Among the state officials and legislators that I met with were California State Controller Betty T. Yee, Board of Estimate Member Fiona Ma, Senator Jim Beall (Chair, Senate Housing Committee), Senator John Moorlach (37th Senate District, which includes portions of Orange County), Senator Steve Glazier (Senate Committee on Jobs and Economic Development), Senator Scott Weiner (Senate Housing Committee), Assemblymember David Chiu (Assembly Housing Committee), and Susan Bransen (Executive Director, California Transportation Commission).

Melissa Fox with Dirissy Doan (Orange County Assn of Realtors) and Assemblymember Sharon Quirk-Silva (D- AD 65) in Sacramento.

Following the ACC-OC trip, I remained in Sacramento to attend the Housing California Annual Conference and to meet with legislators on behalf of the Irvine Community Land Trust, of which I am the Vice Chair.

The Irvine Community Land Trust (ICTL) was created by the City of Irvine to provide secure, high-quality affordable housing through the operation of a non-profit community land trust, securing and retaining title to land on which permanently affordable rental, ownership and special needs housing will be constructed and maintained for the benefit of income-eligible families.

The vision of the ICLT is that by the year 2025, the ICLT will have created approximately 5,000 units of permanently affordable housing in the City of Irvine, contributing more than 50 percent of the City’s 2025 goal of 9,700 affordable units. In addition, the ICLT will conduct a monitoring program and provide stewardship for these units, insuring high-quality construction, design, sustainability, maintenance and permanent affordability. ICLT will achieve self-sufficiency by ensuring that fees and other earned income are sufficient to support the organization’s ongoing operating costs.

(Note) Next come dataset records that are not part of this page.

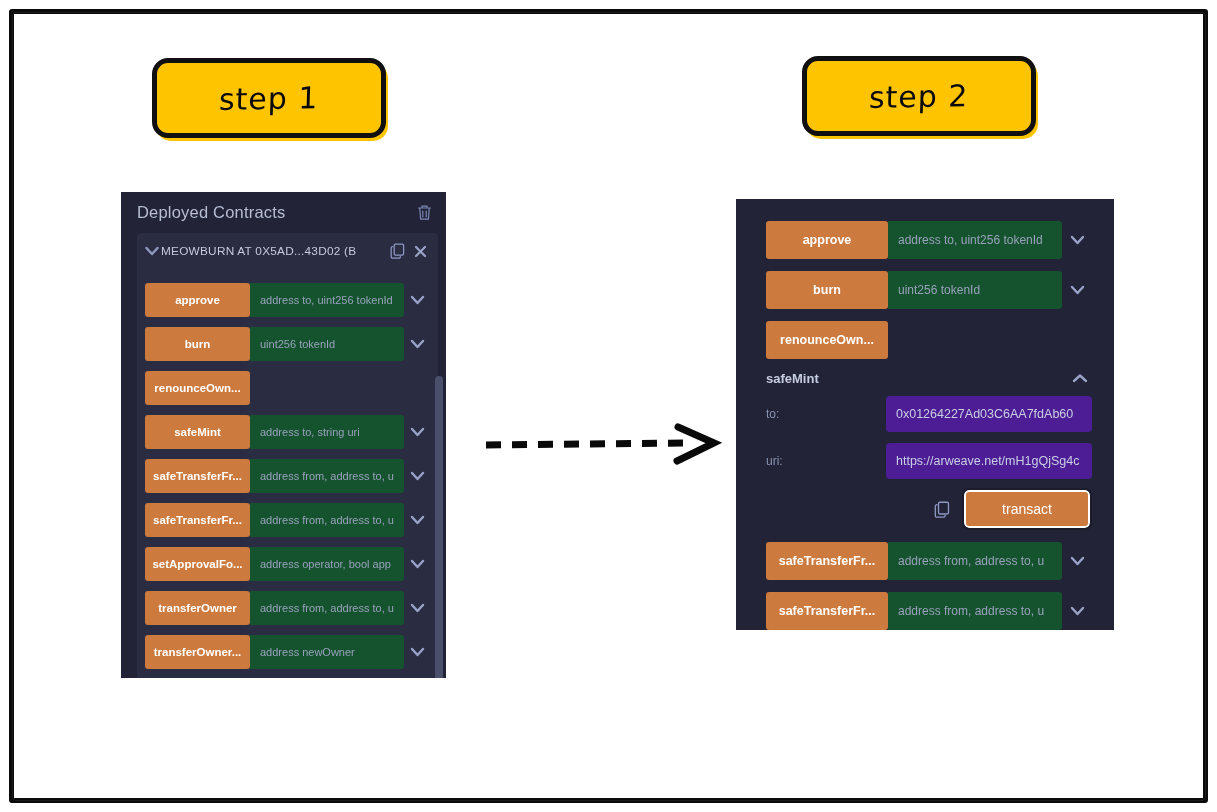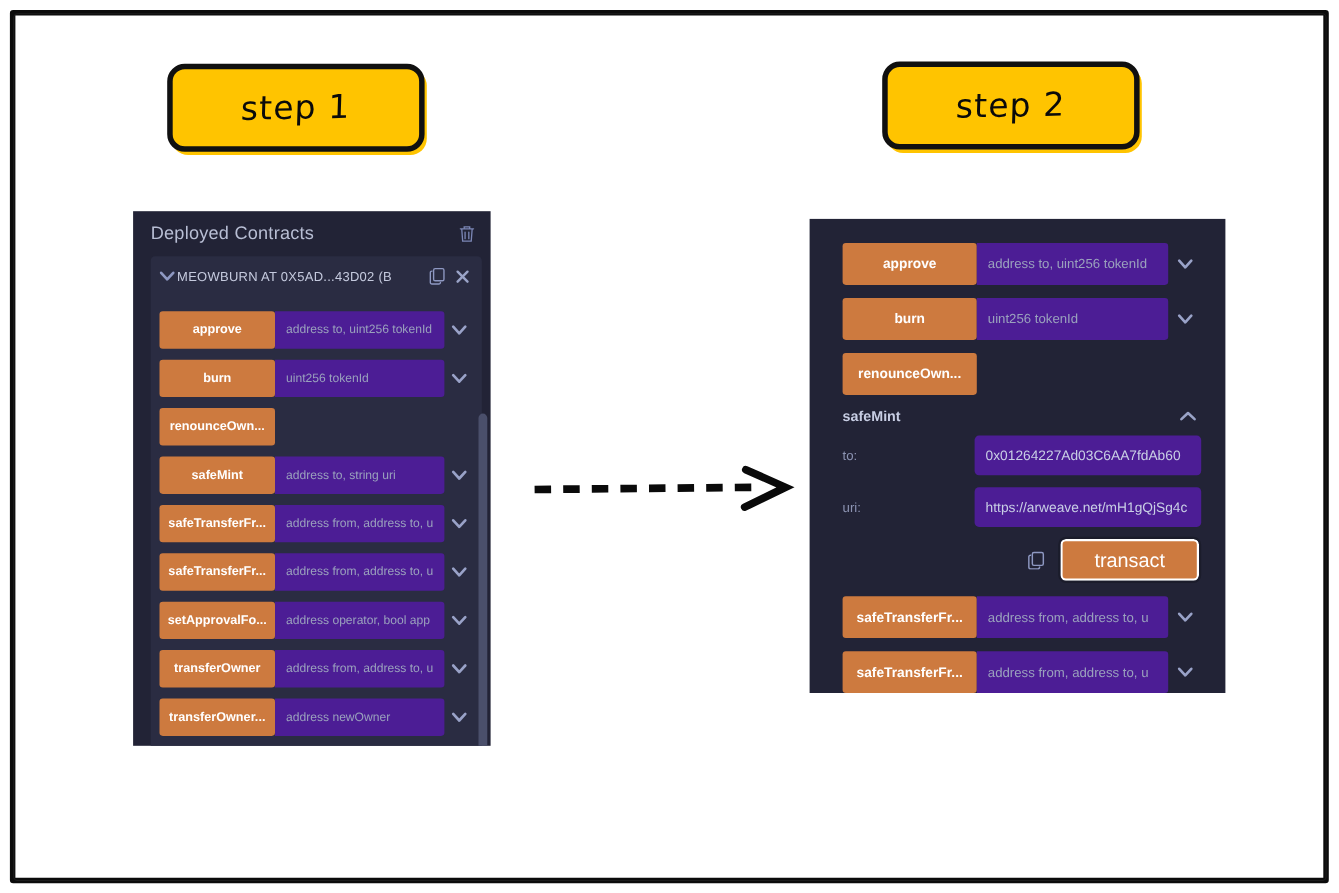--- a/index.html
+++ b/index.html
@@ -131,7 +131,7 @@
   .fn-input {
     flex: 1;
     height: 34px;
-    background: #4c1d95;
+    background: #14532d;
     border: none;
     border-radius: 0 3px 3px 0;
     color: #9aa1bd;

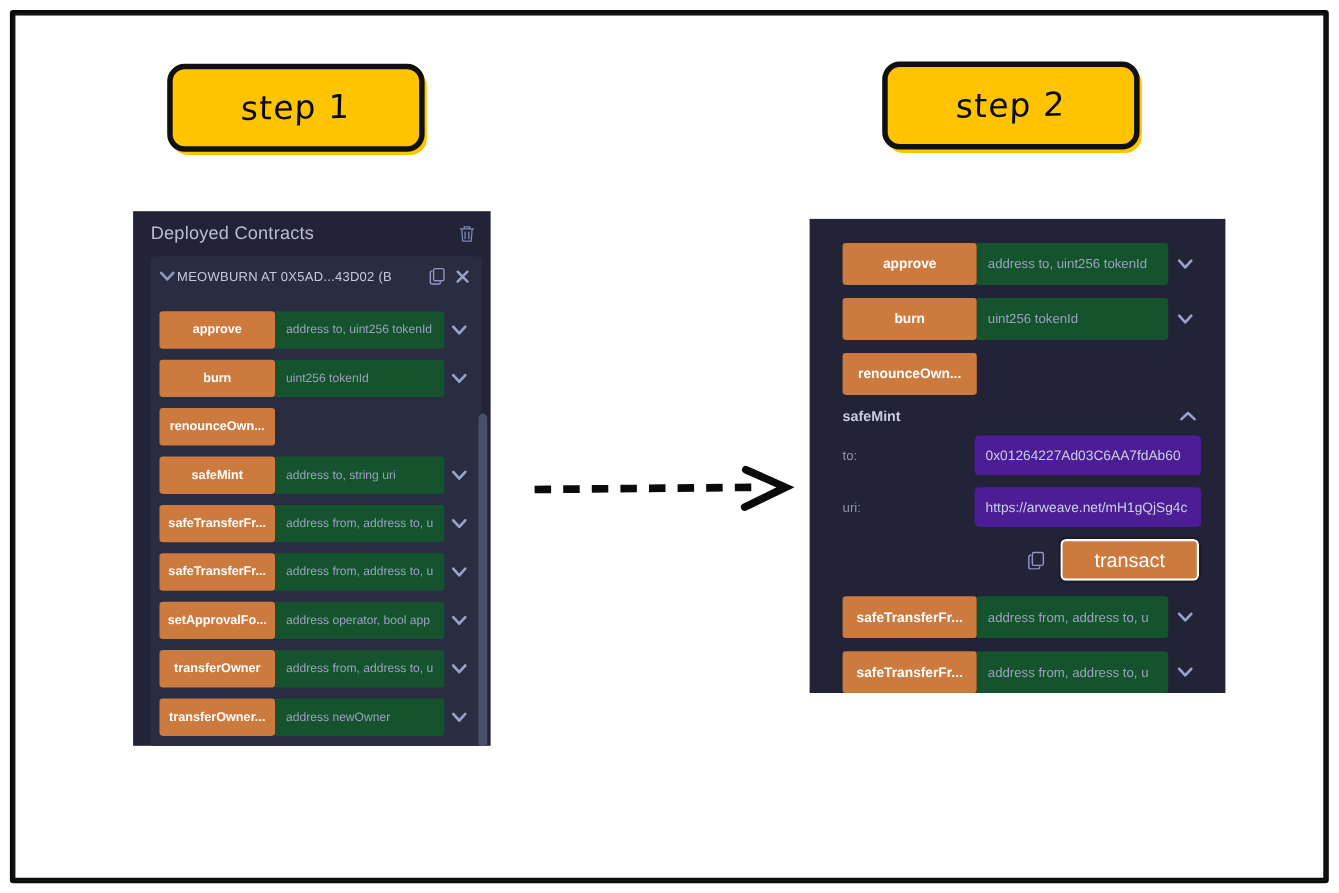--- a/index.html
+++ b/index.html
@@ -216,7 +216,7 @@
     border-radius: 5px;
     height: 38px;
     width: 126px;
-    font-size: 18px;
+    font-size: 14px;
     font-family: "Liberation Sans", sans-serif;
     display:flex; align-items:center; justify-content:center;
     cursor: pointer;

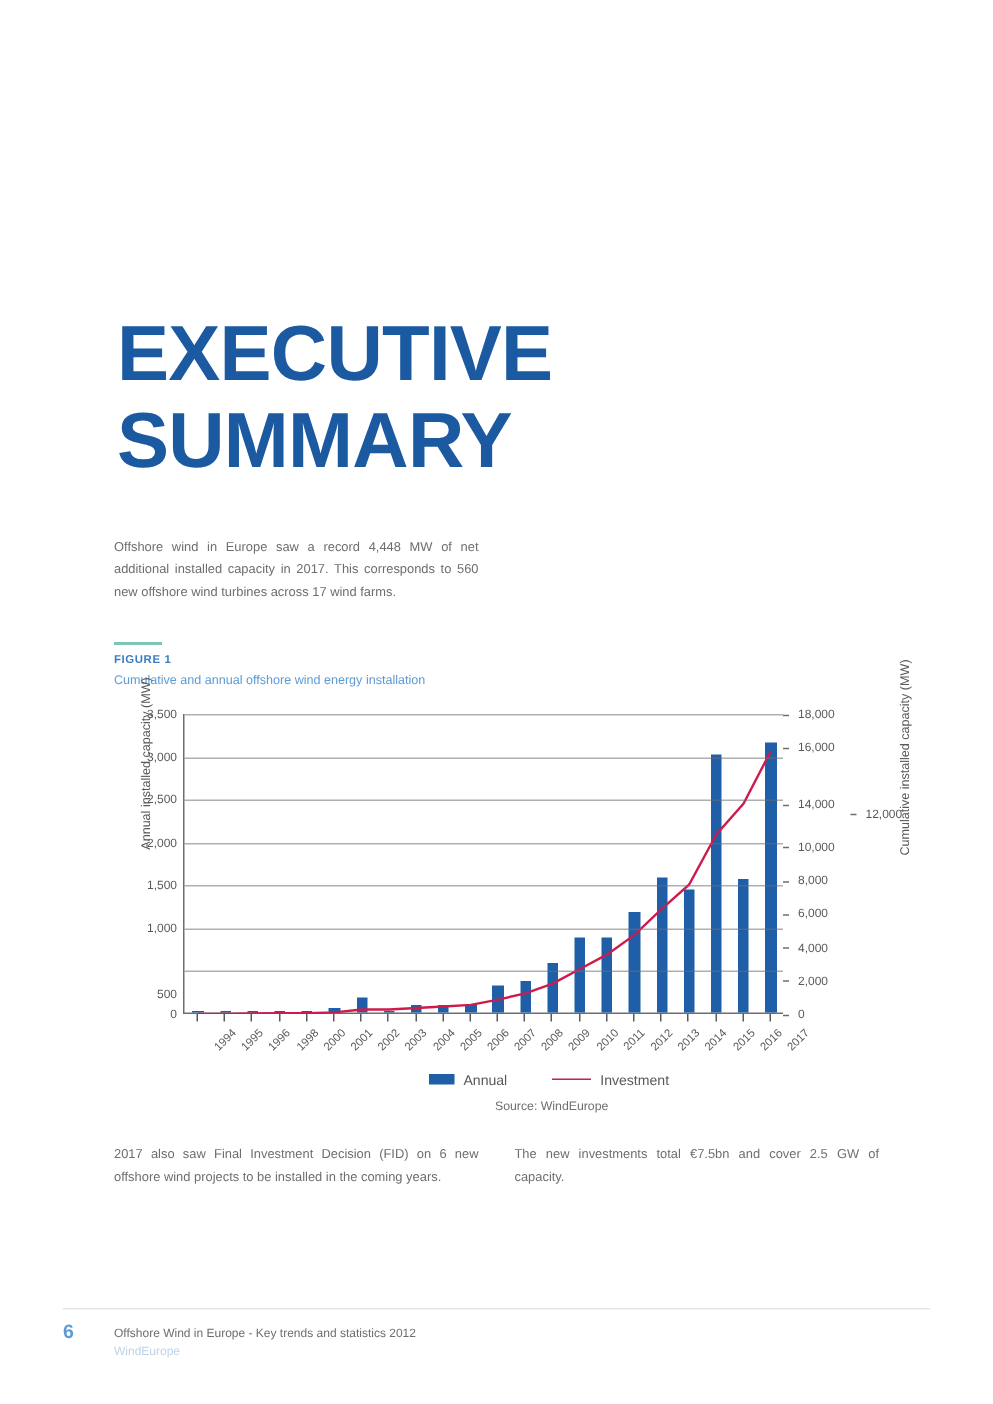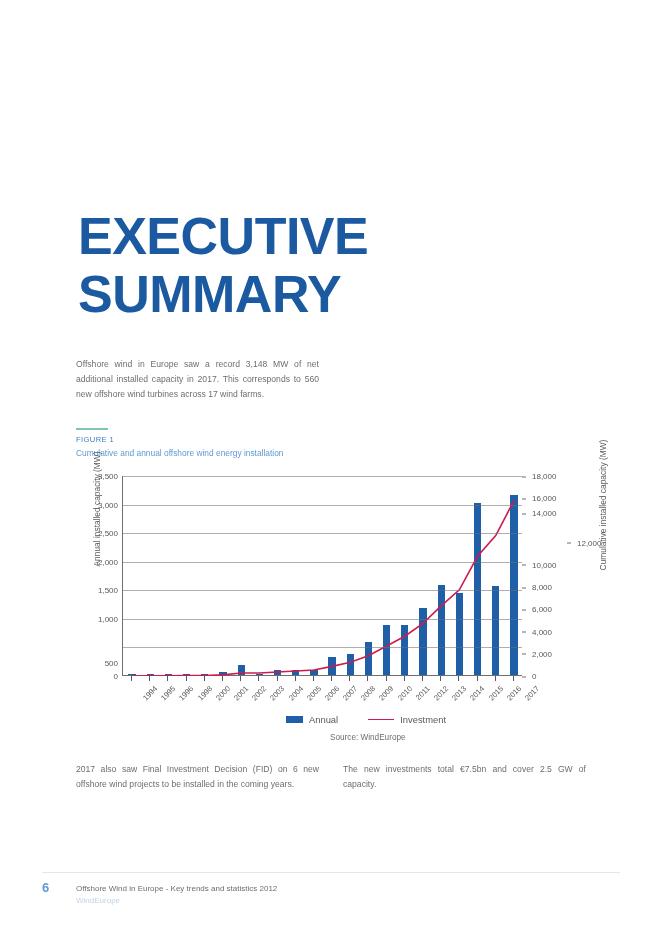--- a/index.html
+++ b/index.html
@@ -111,7 +111,7 @@
 
   <div class="cols">
     <div class="col">
-      <p>Offshore wind in Europe saw a record 3,148 MW of net additional installed capacity in 2017. This corresponds to 560 new offshore wind turbines across 17 wind farms.</p>
+      <p>Offshore wind in Europe saw a record 4,448 MW of net additional installed capacity in 2017. This corresponds to 560 new offshore wind turbines across 17 wind farms.</p>
     </div>
   </div>
 

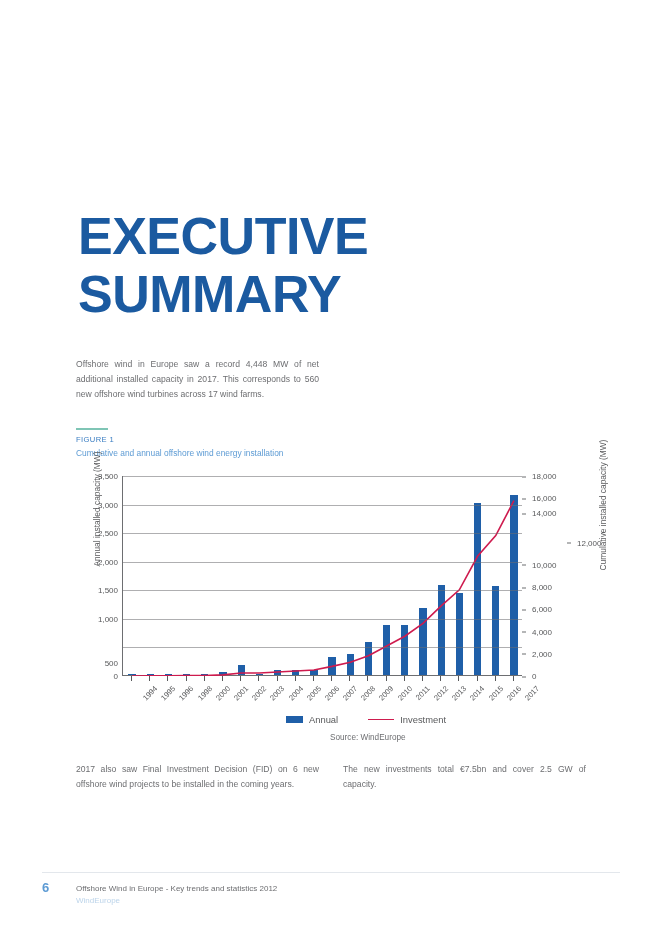--- a/index.html
+++ b/index.html
@@ -30,7 +30,7 @@
 
   
   .fig-rule { position:absolute; left:76px; top:428px; width:32px; height:2px; background:#7fc5b5; }
-  .fig-num { position:absolute; left:76px; top:435px; font-size:7.6px; font-weight:normal;
+  .fig-num { position:absolute; left:76px; top:435px; font-size:7.6px; font-weight:bold;
              color:#3a7dc2; letter-spacing:0.4px; }
   .fig-title { position:absolute; left:76px; top:448px; font-size:8.4px; color:#5d9bd4; }
 

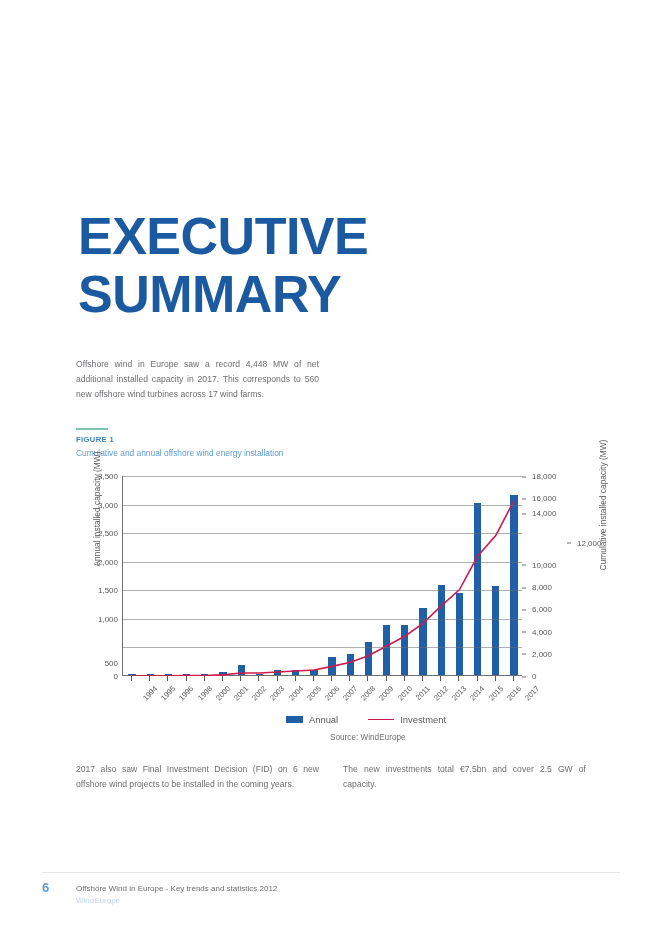--- a/index.html
+++ b/index.html
@@ -141,7 +141,7 @@
         <div class="ytick-r" style="top: 111.111px; padding-left: 6px;">8,000<div class="tickmark-r" style="top: 50%;"></div></div>
         <div class="ytick-r" style="top: 88.8889px; padding-left: 6px;">10,000<div class="tickmark-r" style="top: 50%;"></div></div>
         <div class="ytick-r" style="top: 66.6667px; padding-left: 6px; margin-left: 45px;">12,000<div class="tickmark-r" style="top: 50%;"></div></div>
-        <div class="ytick-r" style="top: 37px; padding-left: 6px; text-align: center;">14,000<div class="tickmark-r" style="top: 50%;"></div></div>
+        <div class="ytick-r" style="top: 60px; padding-left: 6px; text-align: center;">14,000<div class="tickmark-r" style="top: 50%;"></div></div>
         <div class="ytick-r" style="top: 22.2222px; padding-left: 6px;">16,000<div class="tickmark-r" style="top: 50%;"></div></div>
         <div class="ytick-r" style="top: 0px; padding-left: 6px;">18,000<div class="tickmark-r" style="top: 50%;"></div></div>
       </div>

On behalf of the Irvine Community Land Trust, I meet with Senator Janet Nguyen, Senator Ricardo Lara, Senator John Moorlach, Senator Jim Beall, Senator Bob Hertzberg, Assembly Member Steven Choi, Assembly Member Matt Harper, and Assembly Member Sharon Quirk-Silva about legislation to make it easier to build more affordable housing.

I believe we are making significant progress in creating a more supportive legislative environment for building affordable housing.  Everyone I spoke to in Sacramento — on both sides of the aisle — is keenly aware of California’s severe housing shortage and our state’s growing housing insecurity and homelessness crisis.

I was happy to work with my colleagues in both the ACC-OC and the Irvine Community Land Trust to advocate for legislative reforms that will make it easier to build affordable housing in California, and specifically in Orange County.